Foto: Jules Massenets "Esclarmonde" am Anhaltischen Theater Dessau. Angelina Ruzzafante (Esclarmonde), Sung-Kyu Park (Roland), Damen und Herren der Statisterie © Claudia Heysel
Text:Ute Grundmann, am 29. Mai 2013
Der Kaiser von Byzanz steht auf einem hohen, goldenen Sockel und verkündet dem Volk, das sich in die Nischen des Saales drückt, seinen Abschied von der Macht. Die soll seine Tochter Esclarmonde übernehmen, die, ganz in Weiß und verschleiert wie eine Braut, aus der Versenkung auf die Höhe des Sockels gefahren wird. Wie eine gravitätische Haupt- und Staatsaktion beginnt so im Anhaltischen Theater Jules Massenets Oper „Esclarmonde“, und diesen Gestus des Majestätischen und des tragisch Umflorten können Werk und Inszenierung in den folgenden drei Stunden nie ganz ablegen.
Vor 124 Jahren wurde die Oper in vier Akten, einem Prolog und einem Epilog in Paris uraufgeführt. Und erst jetzt kam sie zum ersten Mal auf eine deutsche Bühne, in Dessau. Ausgegraben hat man das Werk auch mit Blick aufs Wagner-Jahr: Es ist ein Märchen (wie „Die Feen“) und hier ist es der Mann, der die angebetete Kaiser-Tochter nicht befragen, nicht einmal ihr Gesicht sehen darf. Eingebettet ist diese Geschichte von Liebessehnsucht und Verzicht in eine verwickelte, verzweigte Geschichte von Krieg und viel bangendem Volk, von einem siegreichen Ritter – eben jener Roland, den Esclamonde nicht lieben soll – der die als Siegestrophäe angebotene Königstochter ausschlägt, weil er ja heimlich gebunden ist. Dann gibt es da noch den Bischof, der für das Volk betet, Roland aber der Hexerei beschuldigt, nachdem er ihn in seinem Liebesschmerz belauscht hat.
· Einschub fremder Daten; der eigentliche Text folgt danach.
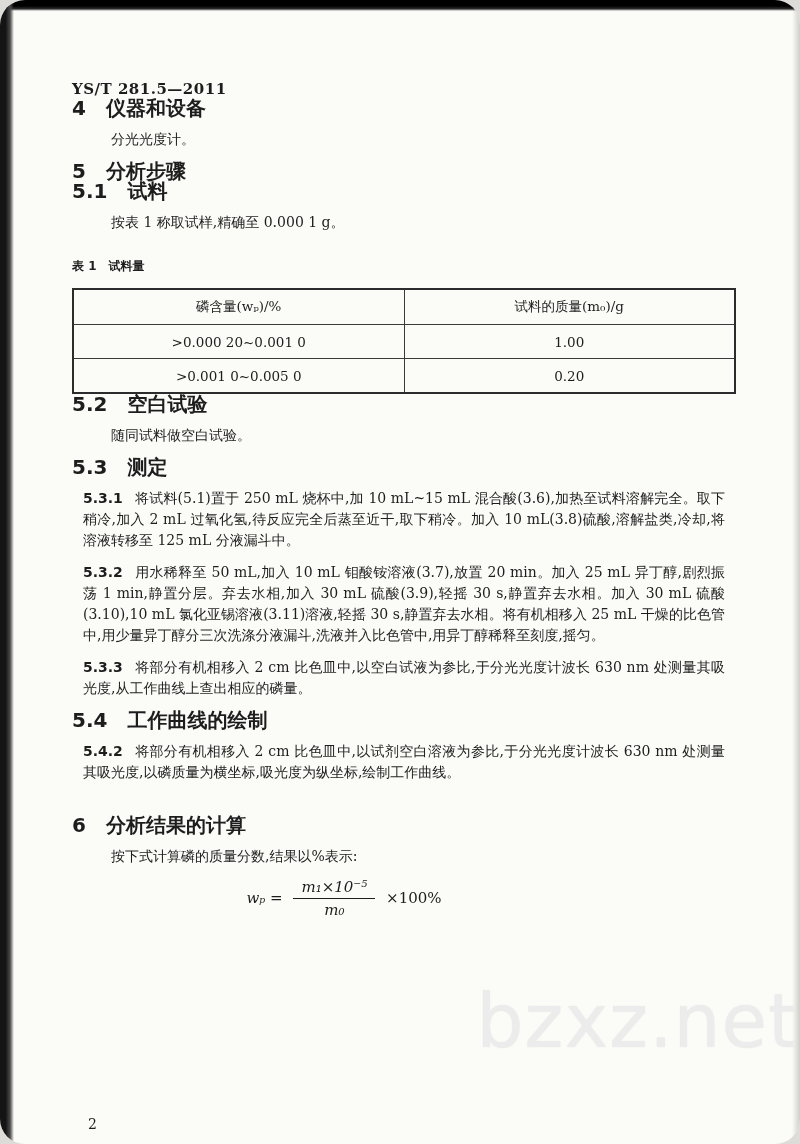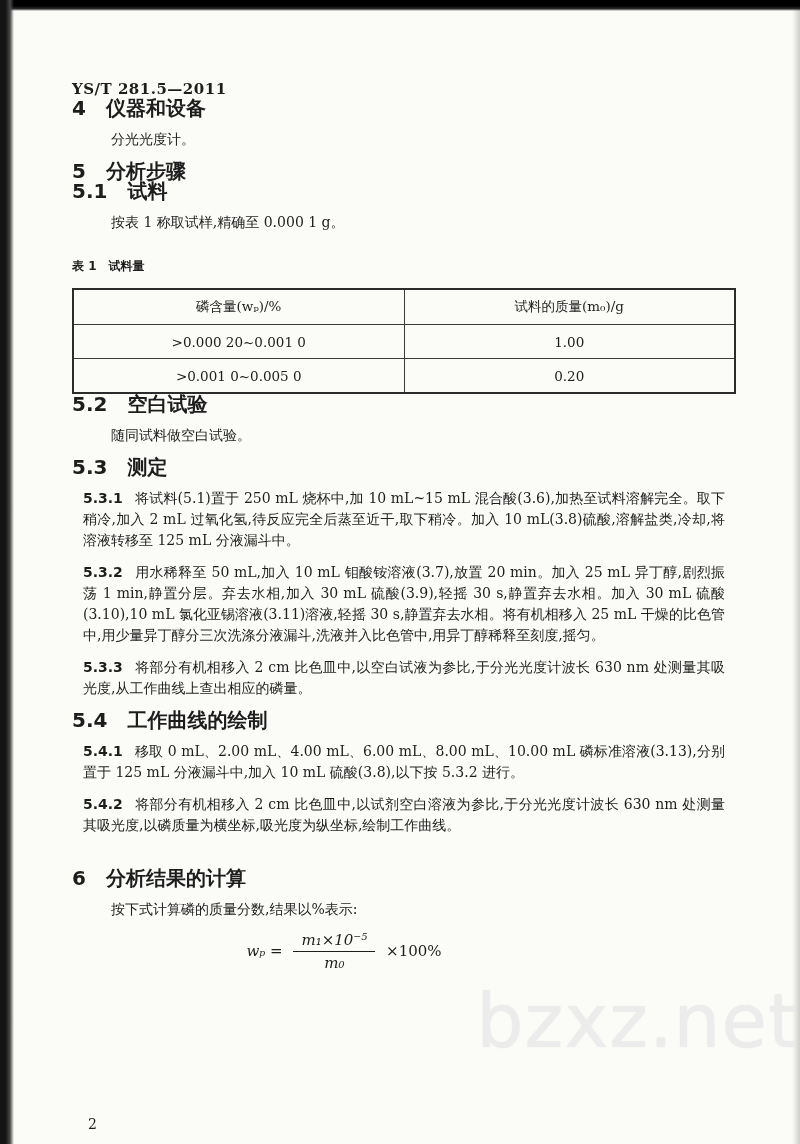--- a/index.html
+++ b/index.html
@@ -5,20 +5,21 @@
   html, body { margin: 0; padding: 0; background: #dddcd8; }
   .page {
     position: relative;
     width: 800px;
     height: 1144px;
     margin: 0 auto;
     background: #fbfbf8;
     overflow: hidden;
     font-family: "DejaVu Serif", "Liberation Serif", serif;
     color: #1d1d1d;
+    border-radius: 25px;
   }
   
   .edge-top {
     position: absolute; top: 0; left: 0; width: 100%; height: 11px;
     background: linear-gradient(to bottom, #000 55%, #2b2b2b 80%, rgba(40,40,40,0));
     z-index: 3;
   }
   .edge-left {
     position: absolute; top: 0; left: 0; width: 14px; height: 100%;
     background: linear-gradient(to right, #141414 40%, #4a4a4a 72%, rgba(80,80,80,0));
@@ -173,21 +174,20 @@
     <h2 class="sec mt-sm">5.3　测定</h2>
 
     <p class="body mt-xxs"><span class="clause-no">5.3.1</span><span>将试料(5.1)置于 250 mL 烧杯中,加 10 mL~15 mL 混合酸(3.6),加热至试料溶解完全。取下稍冷,加入 2 mL 过氧化氢,待反应完全后蒸至近干,取下稍冷。加入 10 mL(3.8)硫酸,溶解盐类,冷却,将溶液转移至 125 mL 分液漏斗中。</span></p>
 
     <p class="body mt-xxs"><span class="clause-no">5.3.2</span><span>用水稀释至 50 mL,加入 10 mL 钼酸铵溶液(3.7),放置 20 min。加入 25 mL 异丁醇,剧烈振荡 1 min,静置分层。弃去水相,加入 30 mL 硫酸(3.9),轻摇 30 s,静置弃去水相。加入 30 mL 硫酸(3.10),10 mL 氯化亚锡溶液(3.11)溶液,轻摇 30 s,静置弃去水相。将有机相移入 25 mL 干燥的比色管中,用少量异丁醇分三次洗涤分液漏斗,洗液并入比色管中,用异丁醇稀释至刻度,摇匀。</span></p>
 
     <p class="body mt-xxs"><span class="clause-no">5.3.3</span><span>将部分有机相移入 2 cm 比色皿中,以空白试液为参比,于分光光度计波长 630 nm 处测量其吸光度,从工作曲线上查出相应的磷量。</span></p>
 
     <h2 class="sec mt-xs">5.4　工作曲线的绘制</h2>
 
-    <p class="body mt-xxs"><span class="clause-no">5.4.1</span><span>移取 0 mL、2.00 mL、4.00 mL、6.00 mL、8.00 mL、10.00 mL 磷标准溶液(3.13),分别置于 125 mL 分液漏斗中,加入 10 mL 硫酸(3.8),以下按 5.3.2 进行。</span></p>
 
     <p class="body mt-xxs"><span class="clause-no">5.4.2</span><span>将部分有机相移入 2 cm 比色皿中,以试剂空白溶液为参比,于分光光度计波长 630 nm 处测量其吸光度,以磷质量为横坐标,吸光度为纵坐标,绘制工作曲线。</span></p>
 
     <h2 class="sec" style="margin-top:32px">6　分析结果的计算</h2>
     <p class="body indent mt-xs">按下式计算磷的质量分数,结果以%表示:</p>
 
     <div class="formula">
       <span class="var">wₚ =</span>
       <span class="frac">
         <span class="num var">m₁×10⁻⁵</span>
Regisseur Roman Hovenbitzer bringt das alles ziemlich ungebrochen auf die Bühne, mit viel Aufwand an Darstellern, Chören und Kostümen (Ausstattung: Tilo Steffens). Der zweite Akt schrammt dabei szenisch wie musikalisch ziemlich knapp am Kitsch vorbei: Es ist die heimliche, Traum- oder nur geträumte Hochzeit der Liebenden auf einer verzauberten Insel. Da schweben weißgekleidete Frauen über die Bühne, befreien den auf einem Schiff gefesselten Roland, schwingen Palmwedel zum „Göttlichen Moment“ der Hochzeit, von der Roland per Brief weg in den Krieg gerufen wird. Musikalisch ist das elegisch bis süßlich, viel Emotion in weitschwingenden Tönen. Großer Kontrast dann mit dem dritten Akt, mit aufgewühlten, kriegerischen Klängen und viel bewaffnetem Volk auf zwei Etagen und Auftritt des Bischofs mit einem Kindlein-Chor.
Dieser Gottesmann wird kurz darauf Roland an einer Folterwand die Beichte und damit sein Geheimnis abnehmen. In solchen Szenen des Verzweifelns, der Sehnsucht nach der scheinbar unerreichbaren Geliebten ist Sung-Kyu Park als Roland noch am überzeugendsten. Angelina Ruzzafante als Esclarmonde dagegen bietet alle Facetten ihrer Rolle – Herrscherin, Zauberin, Verliebte, Verzweifelte, Verzichtende – wunderbar, sie brilliert in einem guten Ensemble. Und erst ganz am Ende, in der gleichen Staats-Szene des Prologs, erlaubt sich der Regisseur eine winzige Brechung: Da erklimmt Roland die Stufen des Thron-Sockels, erreicht aber Esclarmondes ausgestreckte Hand nicht.